The default file layout for multi-subject (multi-session) studies is:
fmriinfo -v tutorial.study
File layout:
------------
stimulus : {study}/{paradigm}/{cohort}/{id:04d}/{cohort}-{id:04d}-{paradigm}-{date}.stimulus
session : {study}/{paradigm}/{cohort}/{id:04d}/{cohort}-{id:04d}-{paradigm}-{date}.session
reference_maps: {study}/{paradigm}/{cohort}/{id:04d}/{cohort}-{id:04d}-{paradigm}-{date}-{rigids}.rigids
population_map: {study}/{paradigm}/{cohort}/{id:04d}/{cohort}-{id:04d}-{paradigm}-{date}-{space}-{psi}.popmap
result : {study}/{paradigm}/{cohort}/{id:04d}/{cohort}-{id:04d}-{paradigm}-{date}-{space}-{psi}-{rigids}.fit
This means that at the end of your analysis of, say, paradigm WGT, your file hierarchy will look something like this:
results
└── WGT
└── BAR
├── 0002
│ ├── AGB300-0002-WGT-2014-04-24-0930-mni152-ants-pcm.fit
│ ├── AGB300-0002-WGT-2014-04-24-0930-mni152-ants.popmap
│ ├── AGB300-0002-WGT-2014-04-24-0930-pcm.rigids
│ ├── AGB300-0002-WGT-2014-04-24.0930-session
│ └── AGB300-0002-WGT-2014-04-24.0930-stimulus
├── 0003
│ ├── AGB300-0003-WGT-2014-04-25-1445-mni152-ants-pcm.fit
│ ├── AGB300-0003-WGT-2014-04-25-1445-mni152-ants.popmap
│ ├── AGB300-0003-WGT-2014-04-25-1445-pcm.rigids
│ ├── AGB300-0003-WGT-2014-04-25.1445-session
│ └── AGB300-0003-WGT-2014-04-25.1445-stimulus
…
Handling subject covariates¶
The table in Creating a study instance for multiple subjects contains one entry per FMRI session and
not one entry per subject. Indeed, fmristats (that is its interface)
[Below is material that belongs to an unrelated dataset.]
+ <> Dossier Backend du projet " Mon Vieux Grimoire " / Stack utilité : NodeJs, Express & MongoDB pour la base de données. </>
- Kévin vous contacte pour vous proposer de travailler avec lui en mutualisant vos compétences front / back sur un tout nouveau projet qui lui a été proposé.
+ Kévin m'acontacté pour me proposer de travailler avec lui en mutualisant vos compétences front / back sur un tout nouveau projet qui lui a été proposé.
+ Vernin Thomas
suggests to manage the covariates of subjects in a separate table
covariates.csv
instead:
cohort | id | sex | age | handedness | valid |
---|---|---|---|---|---|
FOO | 1 | female | 23 | 67.0 | True |
FOO | 2 | female | 24 | 49.0 | True |
BAR | 1 | female | 25 | 37.0 | False |
BAR | 2 | male | 26 | -59.0 | True |
Covariates contain information about subjects, such as age, sex, case/control status, or handedness, whereas the protocol contains information about FMRI sessions. In a protocol there is one entry per FMRI session; in a covariates file there is one entry per subject.
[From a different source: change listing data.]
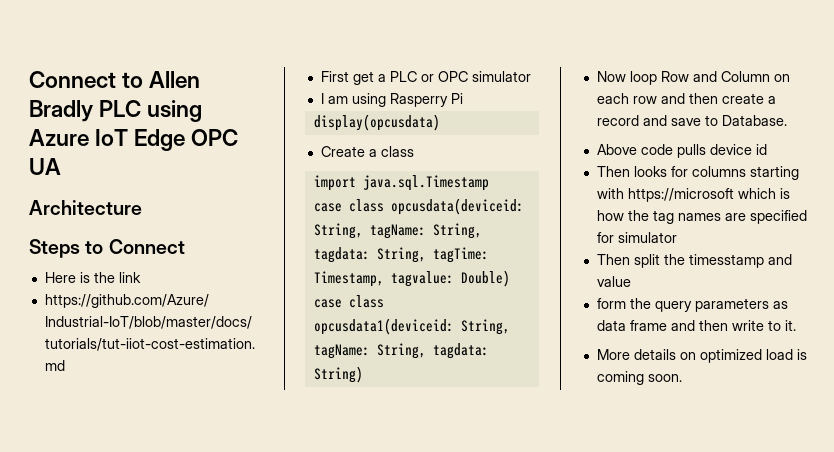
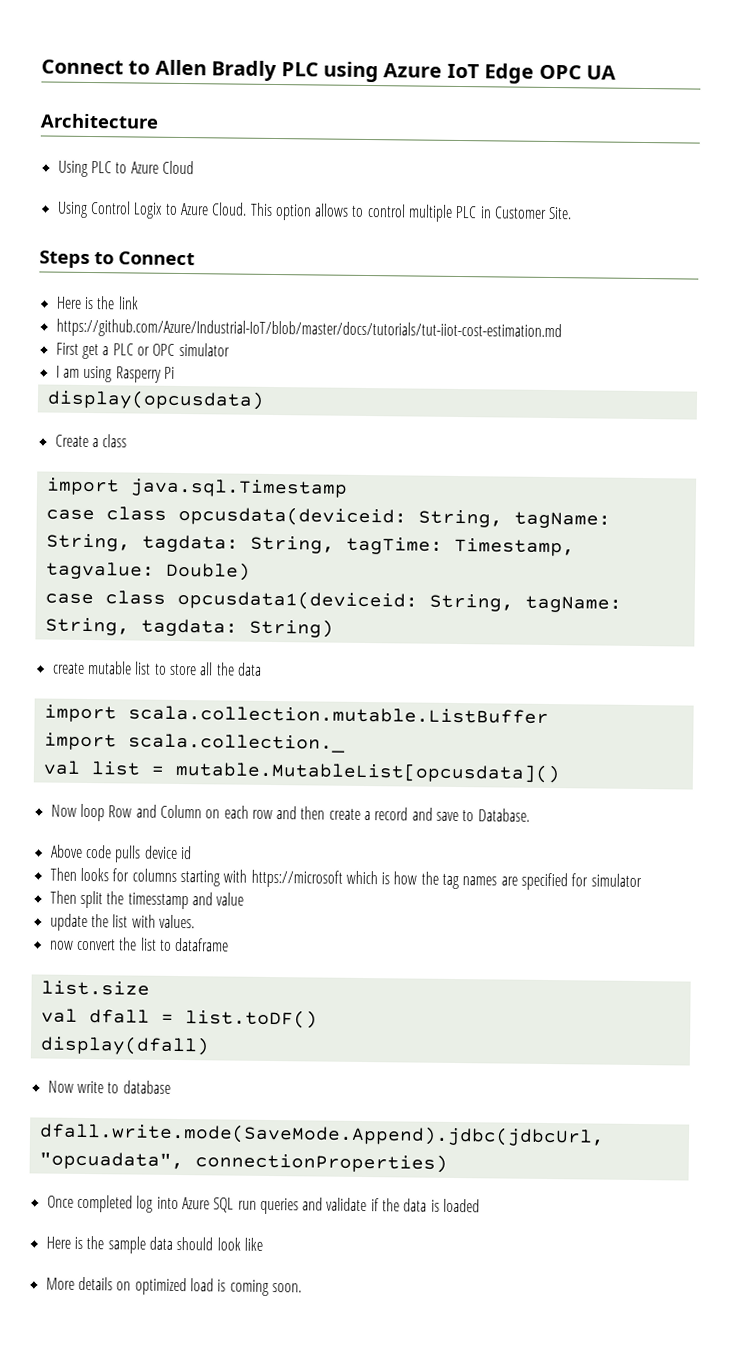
+ Using PLC to Azure Cloud
+ Using Control Logix to Azure Cloud. This option allows to control multiple PLC in Customer Site.
+ create mutable list to store all the data
+ import scala.collection.mutable.ListBuffer
+ import scala.collection._
+ val list = mutable.MutableList[opcusdata]()
- form the query parameters as data frame and then write to it.
+ update the list with values.
+ now convert the list to dataframe
+ list.size
+ val dfall = list.toDF()
+ display(dfall)
+ Now write to database
+ dfall.write.mode(SaveMode.Append).jdbc(jdbcUrl, "opcuadata", connectionProperties)
+ Once completed log into Azure SQL run queries and validate if the data is loaded
+ Here is the sample data should look like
Again, there exists a column valid in the table that indicates whether
a subject should be included or excluded from the downstream analysis.
Here, for example, subject 1 in cohort BAR has been flagged as invalid,
say, due to non-compliance of the subject. The column valid
is
optional and, if missing, will be set to True
by default.
fmristats will only include the data of an FMRI session in the statistical analysis when both: the FMRI session is marked as valid in the protocol and the respective subject is marked as valid in the covariates file. The reasoning is that fmristats assumes that any subject may have participated in multiple FMRI sessions and with respect to a variety different paradigms. The reason for why to exclude a particular FMRI session from a statistical analysis is typically complex but generally falls into two categories: Either the FMRI data are not of sufficient quality (severe movements of subject in the scanner, equipment failure, presentation software did not sync, …) or the subject had to be excluded due to other, external reasons (say due to non-compliance to the study protocol or other exclusion criteria). The former would be recorded in the protocol table the latter in the covariates table. The idea is that the covariate file may be maintained independent of the respective study protocol file.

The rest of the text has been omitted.